Während auf manchen Inseln Hotelketten und Beachbars vorherrschen, gibt es tatsächlich noch die ruhigeren Eilande, auf denen es idyllischer zugeht. Eines davon ist Dugi Otok, das in mir ein neues Gefühl, eine bisher unbekannte Tiefe der Erfahrung, eine emotionale Dimension, die im Alltag nicht möglich scheint, ausgelöst hat.
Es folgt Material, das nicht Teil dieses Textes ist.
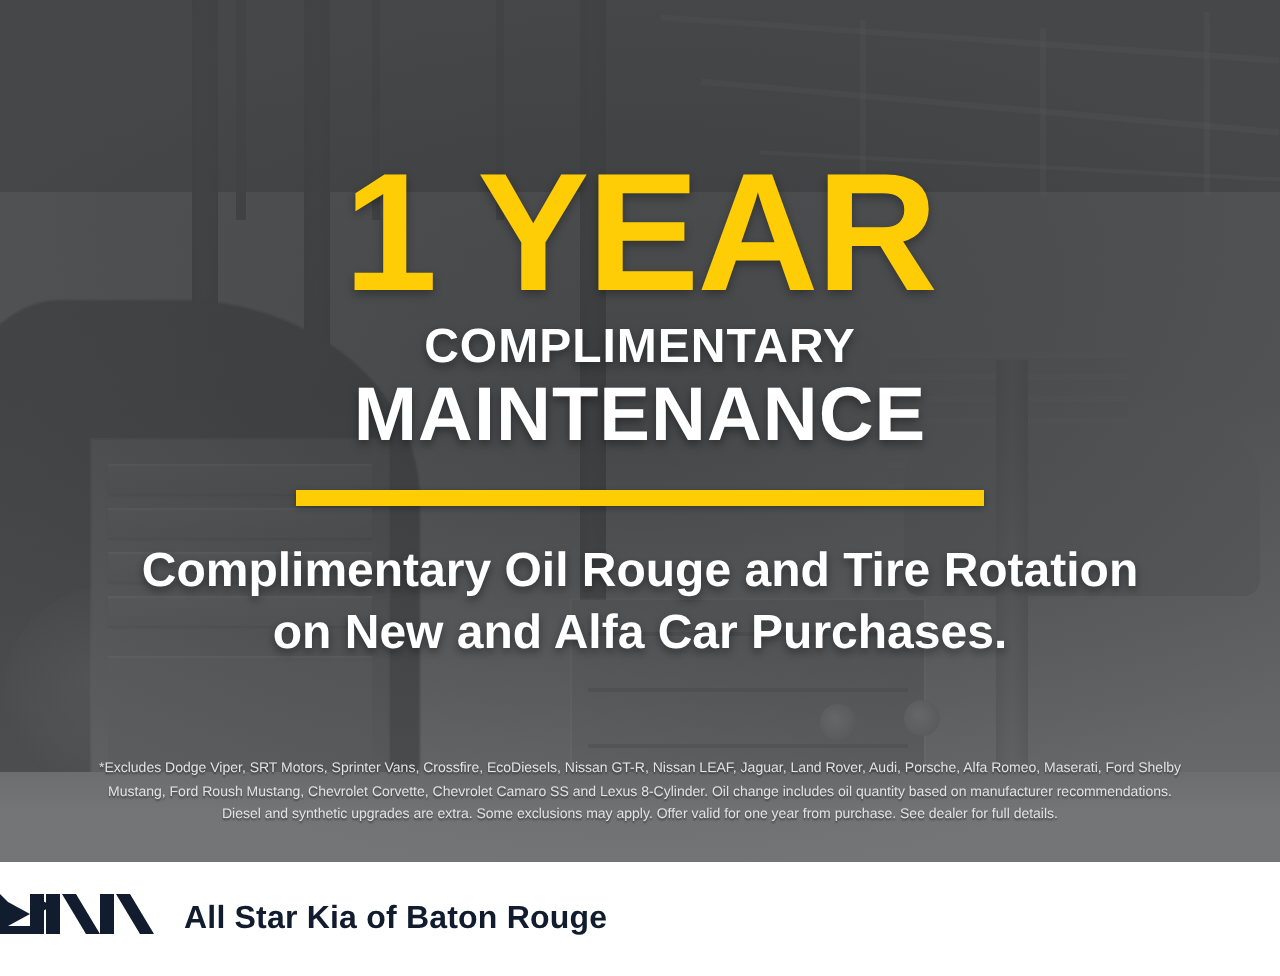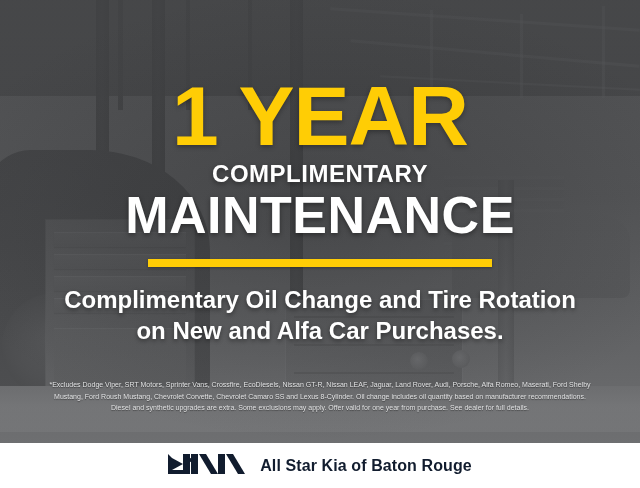--- a/index.html
+++ b/index.html
@@ -145,7 +145,7 @@
     white-space:nowrap;
   }
   .headline-sub1 { font-size:24px; line-height:1.0; margin-top:10px; letter-spacing:.5px; }
-  .headline-sub2 { font-size:52px; line-height:1.0; margin-top:3px;  letter-spacing:.5px; }
+  .headline-sub2 { font-size:38px; line-height:1.0; margin-top:3px;  letter-spacing:.5px; }
 
   .divider {
     width:344px; height:8px;

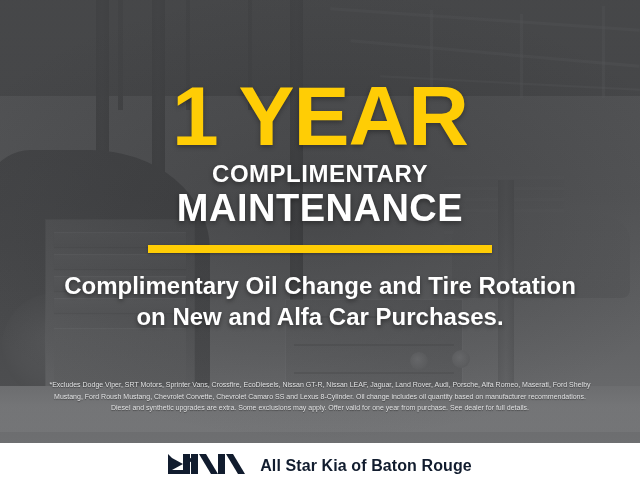--- a/index.html
+++ b/index.html
@@ -258,7 +258,7 @@
     <div class="divider"></div>
 
     <div class="subtitle">
-      <div>Complimentary Oil Change and Tire Rotation</div>
+      <div>Complimentary Oil Rouge and Tire Rotation</div>
       <div>on New and Alfa Car Purchases.</div>
     </div>
   </div>

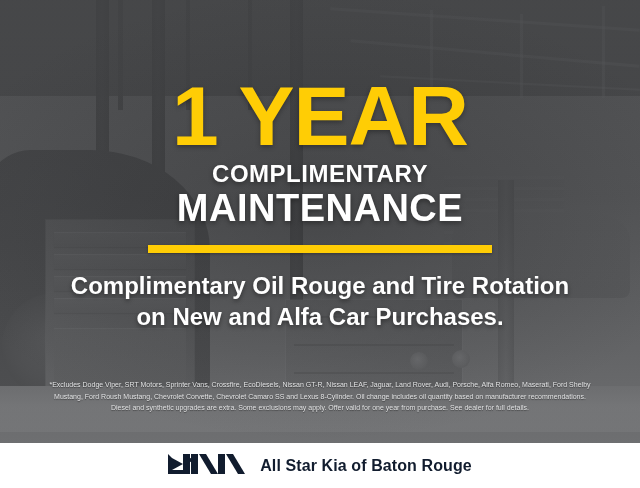--- a/index.html
+++ b/index.html
@@ -179,9 +179,9 @@
 
   
   .footer {
-    position:absolute; left:0; bottom:0; width:640px; height:45px;
+    position:absolute; left:0; bottom:0; width:640px; height:57px;
     background:#ffffff;
-    display:flex; align-items:center; justify-content:center;
+    display:flex; align-items:center; 
     gap:14px;
   }
   .kia-logo { display:block; }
Die Insel hat eine Länge von ca. 43 Kilometern und eine Breite von nur ca. fünf Kilometern. Das gesamte Eiland hat rund 1.600 Einwohner. Wer auf Dugi Otok Rummel und Nachtleben sucht, ist fehl am Platz. Hier verbringt man die meiste Zeit draußen in der Natur, z.B. auf dem Kajak, auf dem Boot, auf dem Rad oder zu Fuß.
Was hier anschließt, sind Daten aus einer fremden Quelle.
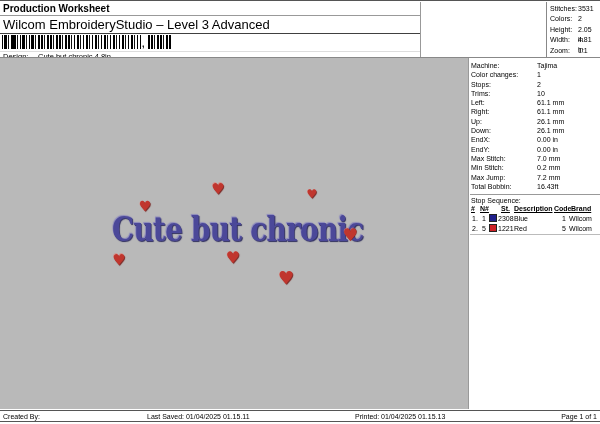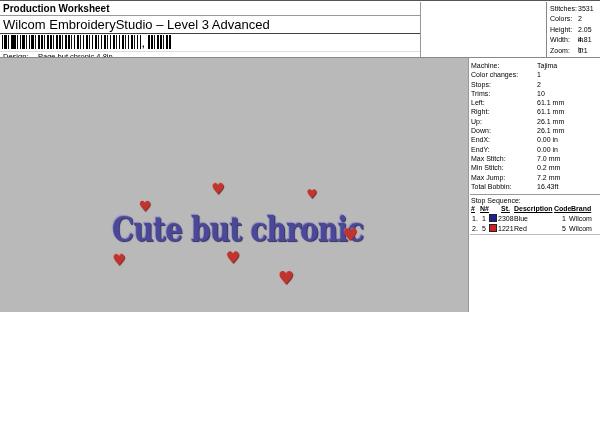--- a/index.html
+++ b/index.html
@@ -4,7 +4,7 @@
 <style>
   html,body{margin:0;padding:0;background:#fff;}
   .page{
-    position:relative;width:600px;height:312px;background:#ffffff;
+    position:relative;width:600px;height:424px;background:#ffffff;
     font-family:"Liberation Sans",sans-serif;color:#000;overflow:hidden;
     border-top:1px solid #555;box-sizing:border-box;
   }

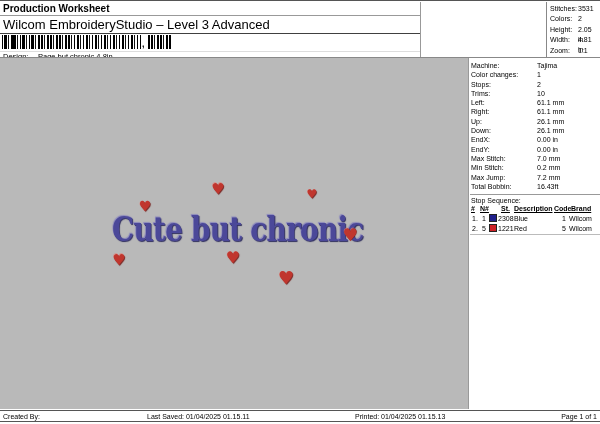--- a/index.html
+++ b/index.html
@@ -88,7 +88,7 @@
     </div>
     <div class="hdr-row bordered">
       <span class="lbl">Design:</span>
-      <span class="val">Page but chronic 4,8in</span>
+      <span class="val">Cute but chronic 4,8in</span>
     </div>
     <div class="hdr-row">
       <span class="lbl">Colorway:</span>

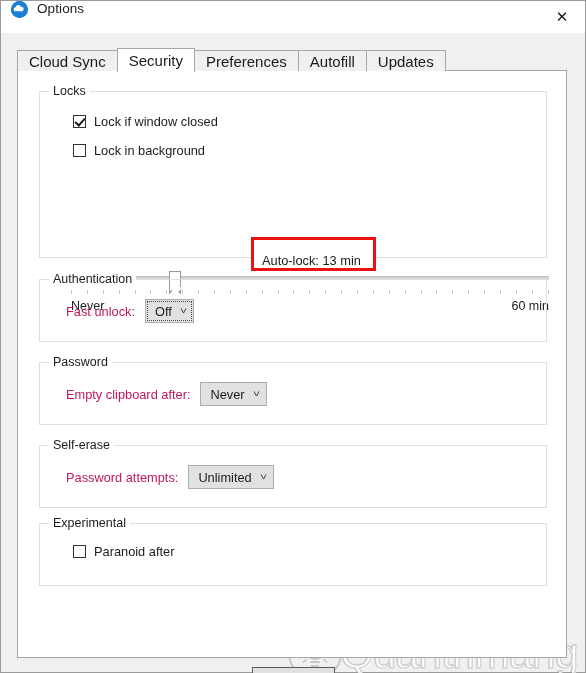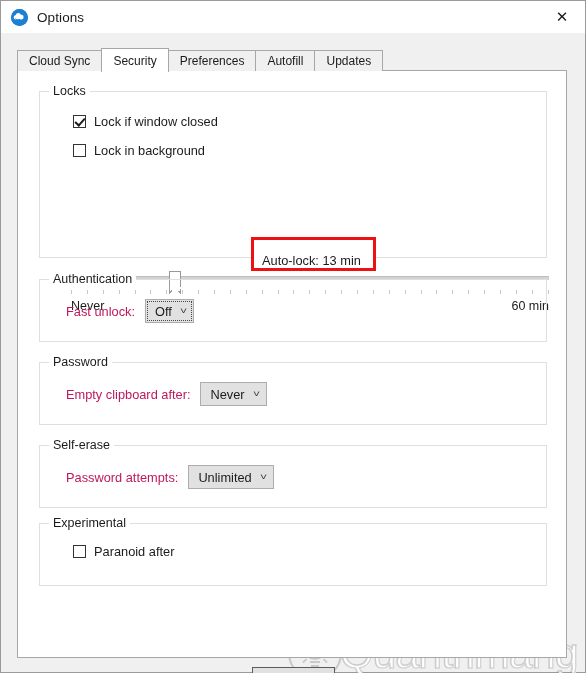--- a/index.html
+++ b/index.html
@@ -30,7 +30,6 @@
     height: 32px;
     background: #ffffff;
     display: flex;
-    align-items: center;
     flex: 0 0 32px;
     position: relative;
   }

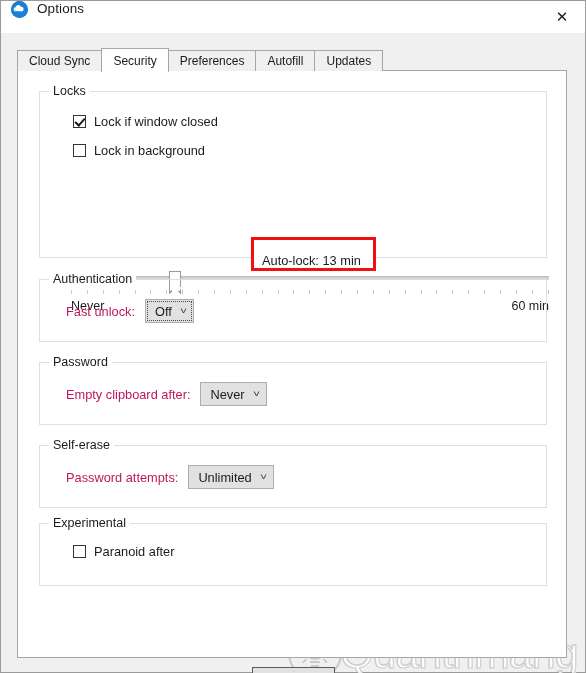--- a/index.html
+++ b/index.html
@@ -82,7 +82,7 @@
     padding: 0 11px;
     display: flex;
     align-items: center;
-    font-size: 12px;
+    font-size: 15px;
     color: #1b1b1b;
     background: #f0f0f0;
     border: 1px solid #a7a7a7;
Der Sakarun Beach, den ihr unten seht, ist mit seinem feinen, hellen Sand eine Besonderheit in Kroatien. Der Ausblick, das Farbenspiel des Himmels mit dem glasklaren Wasser (das man nicht zu jeder Zeit sehen kann) und kleine Fische, die immer in der Nähe mit dir schwimmen… eine wunderschöne Natur: Wenn man in den Genuss kommt, diesen Ort in Ruhe zu erleben, sind die Gefühle so durchdringend und atemberaubend.  

 

Winter auf der Dugi Otok: ruhig und stürmisch

Im Winter schrumpft die im Sommer vorübergehend höhere Einwohnerzahl der Insel. Grund dafür ist die sinkende Zahl der Touristen. Zurück bleiben die alten Insulaner und ein paar Hartgesottene. „Im Winter gibt es hier wenig zu tun“, habe ich mir erzählen lassen. Die Insulaner haben eine besondere Beziehung zu Olivenbäumen. Das Olivenöl behalten die Insulaner allerdings am liebsten für sich selbst.